Wednesday, October 26, 2011

Alfred Brendel Lectures

On Friday, October 21st, I had the privilege of attending a lecture given by the distinguished pianist Alfred Brendel at the School of Music of the University of British Columbia. No stranger to concertgoers and music lovers, Alfred Brendel was of course one of the great pianists of the 20th century. What fewer people realize is that Brendel was and is a prolific writer of various musical topics as well as a poet. His two volumes of collected writings – Musical Thoughts and Afterthoughts and Music Sounded Out, make for stimulating reading for musicians and serious music lovers. Since his retirement from concertizing several years ago, the pianist has been travelling giving lectures on music as well as poetry readings. Vancouver was fortunate to have been one of Mr. Brendel’s stops in his lecture tour.

The subject of Alfred Brendel’s lecture, Must Classical Music be Entirely Serious, drew materials from two essays on the same subject the pianist previously wrote – The Sublime in Reverse and Beethoven’s Diabelli Variations.

With a generous sampling of musical examples played by Mr. Brendel, he set out to show how composers, namely Haydn, in his piano compositions, injected their music with “a sort of innocent mischievousness,” to quote an early biographer of Haydn. In the case of Beethoven, Brendel quoted Friedrich Rochlitz, who wrote, “Once Beethoven is in the mood, rough, striking witticisms, odd notions, surprising and exciting juxtapositions and paradoxes occur to him in a steady flow.” The musical examples chosen by Brendel certainly served the purpose of proving the above points.

Mr. Brendel focused his lecture on three major works, Haydn’s C Major Sonata, Hob. XVI: 50, Beethoven’s G Major Sonata, Op. 31, No. 1, and the same composer’s monumental Diabelli Variations, a work usually treated by most performers with the utmost seriousness, revealing it to be a highly humorous work.

In the music of Joseph Haydn, Mr. Brendel discussed the composer’s “tricks” in his comic traits – breaches of convention, the appearance of ambiguity, proceedings that masquerades as something they are not, for instance, a deliberate show of ignorance of musical skill, veiled insults, and sheer nonsense. The great pianist also devoted much time in discussing humour in the works of Beethoven – the two hands that are unable to play together in the first movement of Beethoven’s Op. 31, No. 1 Sonata, making fun of a prima donna’s coloratura embellishments in the second movement of the same piece, the “abuse” of fugal writing technique for burlesque purposes, and the “laughing theme” in his the final movement of his Sonata in F Major, Op. 10, No. 2.

Alfred Brendel’s discussion on Beethoven’s Diabelli Variations reminds us of the humour that can be found in abundance in this work. I think pianists and music lovers either treat this piece as highly serious, almost like a holy relic, or extremely boring.
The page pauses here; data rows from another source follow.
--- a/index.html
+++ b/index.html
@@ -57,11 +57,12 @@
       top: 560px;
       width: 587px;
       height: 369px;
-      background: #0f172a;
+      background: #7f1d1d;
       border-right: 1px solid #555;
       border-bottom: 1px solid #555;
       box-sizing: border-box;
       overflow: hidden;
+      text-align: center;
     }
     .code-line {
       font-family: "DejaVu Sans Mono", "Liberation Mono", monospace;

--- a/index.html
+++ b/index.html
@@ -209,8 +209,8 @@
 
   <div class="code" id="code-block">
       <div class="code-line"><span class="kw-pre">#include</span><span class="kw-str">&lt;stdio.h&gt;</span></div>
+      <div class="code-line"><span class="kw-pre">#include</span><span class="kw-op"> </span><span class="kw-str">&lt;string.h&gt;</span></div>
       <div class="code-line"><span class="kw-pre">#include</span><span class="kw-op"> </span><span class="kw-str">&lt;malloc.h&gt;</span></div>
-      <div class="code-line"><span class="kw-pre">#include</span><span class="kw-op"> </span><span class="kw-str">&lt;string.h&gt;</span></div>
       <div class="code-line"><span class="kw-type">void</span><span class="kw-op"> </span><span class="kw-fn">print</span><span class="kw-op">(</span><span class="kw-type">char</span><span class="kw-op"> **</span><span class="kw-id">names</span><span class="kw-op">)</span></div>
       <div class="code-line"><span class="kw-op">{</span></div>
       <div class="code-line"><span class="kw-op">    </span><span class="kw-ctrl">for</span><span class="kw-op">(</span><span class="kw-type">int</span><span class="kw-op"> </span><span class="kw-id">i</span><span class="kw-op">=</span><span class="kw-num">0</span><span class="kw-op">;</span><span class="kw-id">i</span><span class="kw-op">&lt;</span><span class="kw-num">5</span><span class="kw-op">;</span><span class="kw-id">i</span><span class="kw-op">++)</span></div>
A pianist friend said that he often falls asleep during performances of the Diabelli, and when he wakes up, the music is still being played. Perhaps it is not so much that the work itself is boring, but performances of this work that fails to bring out the humour and the joy in the music. Mr. Brendel certainly proved his point in the examples that he played for us.

The name of Mozart was not mentioned in Mr. Brendel’s lecture. He thinks that Haydn and Beethoven were predominantly instrumental composers, where sensual beauty of sound was not an innate quality. Mozart, and Schubert, had imaginations that were primarily vocal and, to quote Mr. Brendel, “singing, like sensuality, is hardly funny.” It is also more difficult to discover humour in the Romantic composers, because by the 19th century, music became “an entirely serious business.” Composers and performances in the Romantic era took themselves very seriously, and were expected “to function as heroes, dictators, poets, seducers, magicians, or helpless vessels of inspiration.” Schumann’s monumental Humoresque, great music as it is, is “capricious, lyrical, and unpredictable,” but not funny in the sense he discussed above. Mr. Brendel said that he was completely unable to find any sense of humour in the music of Chopin.

The pianist’s sense of humour and obvious enjoyment in sharing his musical thoughts were not lost on the audience, who responded fully with much laughter. Mr. Brendel is a man with a wonderful sense of humour, who enjoys the Far Side cartoons of Gary Larson, and who once said that his favourite hobby is “laughing.”

I, for one, was, and am, grateful for Alfred Brendel for coming to Vancouver and sharing his insights, his humour, and his obvious joy in music with us.